Tramadol is a weak opioid that produces analgesic effect via both the μ-opioid receptor (MOR) and non-opioid targets. Constipation is the most common opioid-related side effect in patients with cancer and non-cancer pain. However, the contribution of MOR to tramadol-induced constipation is unclear. Therefore, we used naldemedine, a peripherally acting MOR antagonist, and MOR-knockout mice to investigate the involvement of peripheral MOR in tramadol-induced constipation using a small intestinal transit model. A single dose of tramadol (3–100 mg/kg, per os (p.o.)) inhibited small intestinal transit dose-dependently in rats. Naldemedine (0.01–10 mg/kg, p.o.) blocked the inhibition of small intestinal transit induced by tramadol (30 mg/kg, p.o.) in rats. The transition rate increased dose-dependently over the range of naldemedine 0.01–0.3 mg/kg, and complete recovery was observed at 0.3–10 m/kg. Additionally, tramadol (30 and 100 mg/kg, subcutaneously (s.c.)) inhibited small intestinal transit in wild-type mice but not in MOR-knockout mice. These results suggest that peripheral MOR participates in tramadol-induced constipation.

INTRODUCTION

Opioid analgesics are widely used to manage moderate-to-severe pain, but the clinical benefit of opioids is often accompanied by side effects including constipation, nausea/vomiting, and drowsiness.^1,2) Tramadol is one of the most frequently used weak opioids in patients with cancer and non-cancer pain, and it produces an analgesic effect by activating the μ-opioid receptor (MOR) as well as through non-opioid mechanisms including the inhibition of noradrenaline and serotonin (5-HT) transporters.^3,4) The main metabolite of tramadol, O-desmethyl tramadol (M1), has weaker affinity for MOR than strong opioids such as morphine,⁵⁾ which is associated with a lower incidence of opioid-related side effects.⁶⁾

Constipation is the most common opioid-related side effects in patients treated with opioids, and it is persistently observed even with the concomitant use of laxatives. Meanwhile, reduced doses may be used in some patients to achieve pain relief.⁷⁾ Constipation is reported in 3.4–45% of patients treated with tramadol.⁸⁾ Tramadol and M1 display affinity for targets including receptors and ion channels.^9,10) However, the mechanism of tramadol-induced constipation has not been fully revealed. The use of tramadol to treat chronic pain is continuously increasing in the U.S.A.¹¹⁾ and Europe,^12–14) and thus, providing a proper diagnosis and treatment for tramadol-induced constipation would benefit these patients.

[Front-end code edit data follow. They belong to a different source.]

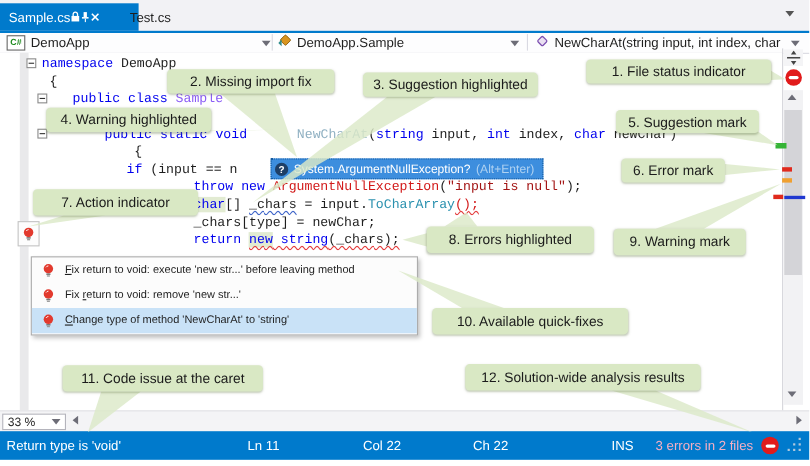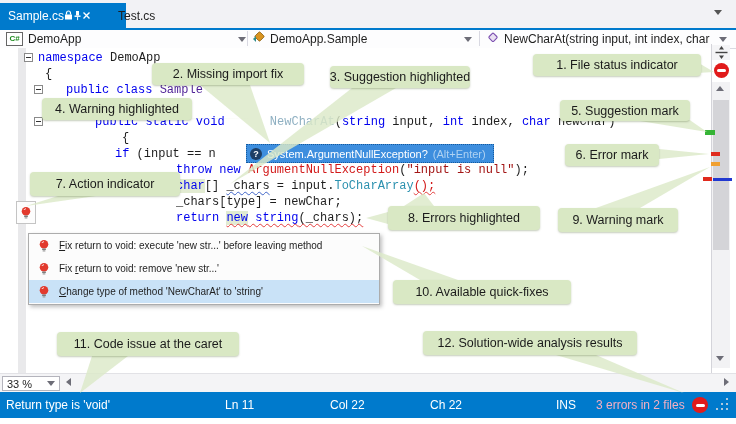--- a/index.html
+++ b/index.html
@@ -24,21 +24,21 @@
   .tri-right{width:0;height:0;border-top:4px solid transparent;border-bottom:4px solid transparent;border-left:5px solid #6D6D77;}
   
   .editor{left:0;top:48px;width:711px;height:325px;background:#fff;}
   .gutterstrip{left:18px;top:0;width:8px;height:325px;background:#E9E9EB;}
   .fold{width:9px;height:9px;background:#fff;border:1px solid #8A8A8A;box-sizing:border-box;}
   .fold::after{content:"";position:absolute;left:1px;right:1px;top:3px;height:1px;background:#333;}
   .codebox{left:0;top:2px;width:711px;height:323px;font-family:"Liberation Mono","DejaVu Sans Mono",monospace;
            font-size:12px;line-height:16px;color:#1e1e1e;}
   .code-line{position:absolute;white-space:pre;height:16px;}
   .tok{white-space:pre;}
-  .k{color:#0000EE;} .t{color:#4c1d95;} .m{color:#2B91AF;} .gr{color:#8FB0C2;padding-left:38px;}
+  .k{color:#0000EE;} .t{color:#8b5cf6;} .m{color:#2B91AF;} .gr{color:#8FB0C2;padding-left:38px;}
   .err{color:#D21919;} .str{color:#A31515;} .pl{color:#1e1e1e;}
   .hlg{background:#E2EBD2;}
   .wavr{text-decoration-line:underline;text-decoration-style:wavy;text-decoration-color:#E43D3D;text-decoration-thickness:1px;text-underline-offset:2px;}
   .wavb{text-decoration-line:underline;text-decoration-style:wavy;text-decoration-color:#3E64C8;text-decoration-thickness:1px;text-underline-offset:2px;}
   
   .tooltip{left:246px;top:96px;height:17px;display:flex;align-items:center;gap:5px;padding:0 7px 0 3px;
            background:#3D8EDE;border:1px dotted #155A9E;color:#fff;font-size:11px;white-space:nowrap;z-index:10;}
   .qicon{width:12px;height:12px;border-radius:50%;background:#1E3F66;color:#fff;font-size:9px;font-weight:bold;
          display:flex;align-items:center;justify-content:center;}
   .shortcut{color:#AFD2F2;}
@@ -264,21 +264,21 @@
       <polygon points="92,356 128,356 80,393" fill="#DCE9C8" fill-opacity="0.82"></polygon>
       <polygon points="556,355 596,355 684,393" fill="#DCE9C8" fill-opacity="0.82"></polygon>
     </svg>
   <div id="callouts">
       <div class="a callout" style="left: 533px; top: 54px; width: 168px; height: 22px;">
         <span>1. File status indicator</span>
       </div>
       <div class="a callout" style="left: 152px; top: 63px; width: 152px; height: 22px;">
         <span>2. Missing import fix</span>
       </div>
-      <div class="a callout" style="left: 330px; top: 66px; width: 140px; height: 22px;">
+      <div class="a callout" style="left: 330px; top: 66px; width: 159px; height: 22px;">
         <span>3. Suggestion highlighted</span>
       </div>
       <div class="a callout" style="left: 42px; top: 98px; width: 150px; height: 22px;">
         <span>4. Warning highlighted</span>
       </div>
       <div class="a callout" style="left: 560px; top: 100px; width: 130px; height: 21px;">
         <span>5. Suggestion mark</span>
       </div>
       <div class="a callout" style="left: 565px; top: 144px; width: 94px; height: 22px;">
         <span>6. Error mark</span>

Naldemedine, an oral peripherally acting MOR antagonist (PAMORA), is clinically used for the treatment of constipation.¹⁵⁾ In a non-clinical study, naldemedine reversed morphine-induced constipation without affecting antinociceptive responses in rats,¹⁶⁾ indicating the essential role of peripheral MOR in morphine-induced constipation. Therefore, in this study, we used naldemedine to investigate the involvement of peripheral MOR in tramadol-induced constipation.

MATERIALS AND METHODS

Animals

Male Wistar and Sprague–Dawley (SD) rats weighing less than 200 g were obtained from Charles River Laboratories Japan Inc. (Kanagawa, Japan). MOR-knockout (MOR-KO) mice and control mice were used at 12 weeks old. All animals were housed in cages under 12/12-h light/dark cycles and provided standard food and tap water ad libitum. The study was conducted according to the guidelines for animal experimentation of Shionogi & Co., Ltd. (Osaka, Japan).

Development of MOR-KO Mice

MOR-KO mice were developed by Taconic Biosciences (Rensselaer, NY, U.S.A.). A targeting vector was injected into B6-derived embryonic stem cells, and a recombinant clone was selected. Chimeric mice were developed by injecting the selected clone into B6 blastocytes. Then, chimeric mice were successively mated with CAG-Flp mice and CMV-Cre mice to remove Neo and exons 2–3 from Floxed-MOR mice, respectively. To confirm gene KO in mice, genomic DNA was isolated from the tail and analyzed using PCR and the following primers: Primer A, 5′-CAG ACT AAG CAT GGC AGT GC-3′; Primer B, 5′-GAA GAC CCT GAC AGT AGA CC-3′; Primer C, 5′-CAG GAC TTG GTA GTG AAT CC-3′; internal control forward, 5′-GAG ACT CTG GCT ACT CAT CC-3′; and internal control reverse, 5′-CCT TCA GCA AGA GCT GGG GAC-3′.

Drugs

Naldemedine tosylate was synthesized by Shionogi & Co., Ltd. and administered orally at a dose of 0.01–10 mg/kg. Tramadol hydrochloride was obtained from AK Scientific, Inc. (Union City, CA, U.S.A.) and administered orally or subcutaneously at a dose of 3–100 mg/kg. Morphine hydrochloride was manufactured by Shionogi & Co., Ltd. and administered subcutaneously at a dose of 3 or 30 mg/kg. Orally administered drugs were dissolved in 0.5% carboxymethyl cellulose, whereas injected drugs were dissolved in 0.9% saline. The administration volumes were 2 and 10 mL/kg in rats and mice, respectively. Randomized non-blinded administrations of naldemedine were performed for evaluation of drug efficacy.

Evaluation of Small Intestinal Transit

Wistar rats were fasted for 18–22 h with water provided ad libitum before the evaluation. Rats were administered tramadol or morphine, followed by the intragastric administration of 0.5% Evans Blue dye (Wako Pure Chemical Corporation, Osaka, Japan) after 30 min. After 15 min, rats were euthanized via cervical dislocation, and the stomach and small intestine were quickly removed. The distance traveled by the dye relative to the total length of the small intestine was measured. Naldemedine was administered 15 min before tramadol or morphine, and the effect was calculated as the percent maximal possible effect (%MPE), as previously described.¹⁶⁾ The mouse experiment was performed using a similar method.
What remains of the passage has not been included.